Sin embargo, desde entonces, el desarrollo occidental comenzó a destacarse sobre el del mundo musulmán, que comenzó una acusada decadencia. Tal fue la desproporción entre los crecimientos, que a finales del siglo XIX, y hasta mediados del siglo XX, el mundo musulmán es colonizado por las potencias coloniales occidentales, una auténtica afrenta para sus orgullosas sociedades.

Pero para que un proceso de colonización se lleve a cabo, según leo en el libro que detallo a continuación, es necesario, además de un colonizador, que existan naciones colonizables, es decir débiles y desestructuradas, como lo estaban, tras su decadencia, las musulmanas.

He leído con sumo interés el excelente libro, publicado por la editorial Almed, Islam y libertad, del tunecino Mohamed Charfi, y debo recomendar su lectura a todo aquel que desee profundizar en el conocimiento del actual mundo musulmán y sus importantes debates internos.

Charfi simboliza el espíritu de reforma de las sociedades islámicas, afirmando que el islam no es incompatible con la modernidad, como se demuestra en los avances conseguidos con duros esfuerzos en Túnez o en Turquía.

Mohamed Charfi, como otros tantos ilustrados reformistas musulmanes, critica con extrema dureza a los fanáticos movimientos integristas, que quieren devolver a sus países a la Edad Media, y que parecen tener dos únicos enemigos, Occidente y la mujer.

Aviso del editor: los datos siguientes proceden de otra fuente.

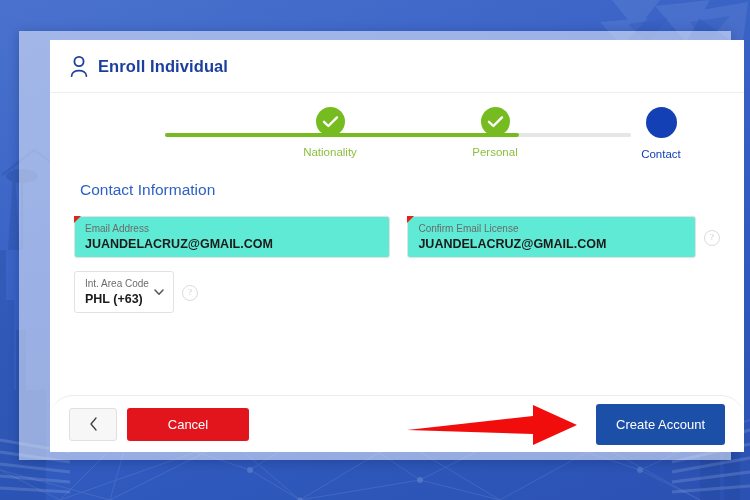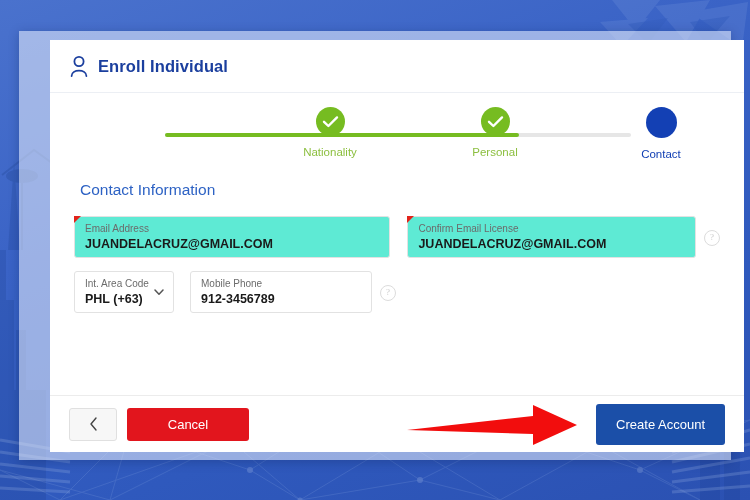--- a/index.html
+++ b/index.html
@@ -388,10 +388,6 @@
         </svg>
       </div>
 
-      <div id="mobile-phone-field" class="field plain">
-        <span class="field-label">Mobile Phone</span>
-        <span class="field-value">912-3456789</span>
-      </div>
 
       <div class="help-icon">?</div>
     </div>

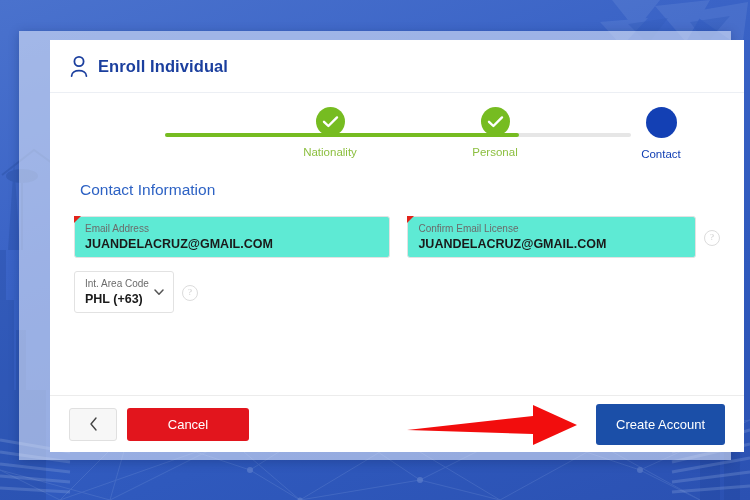--- a/index.html
+++ b/index.html
@@ -198,6 +198,7 @@
     align-items: center;
     padding: 0 19px;
     box-sizing: border-box;
+    border-radius: 23px;
   }
   #back-button {
     width: 46px;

El mundo musulmán tiene que desarrollarse por sí mismo, por el avance de las propias ideas reformadoras que alberga en su seno. Para ello es necesario ayudarles en su desarrollo económico, para favorecer la aparición de clase media, aunque la máxima responsabilidad la tienen sus Gobiernos y dirigentes.

Occidente no debe echar más leña al fuego, despreciando su cultura, o culpando a cualquier musulmán de integrista religioso o sospechoso de terrorismo. Si así lo hacemos, estaremos ayudando a la barbarie integrista a conseguir nuevos adeptos dentro de la actual y atormentada sociedad musulmana.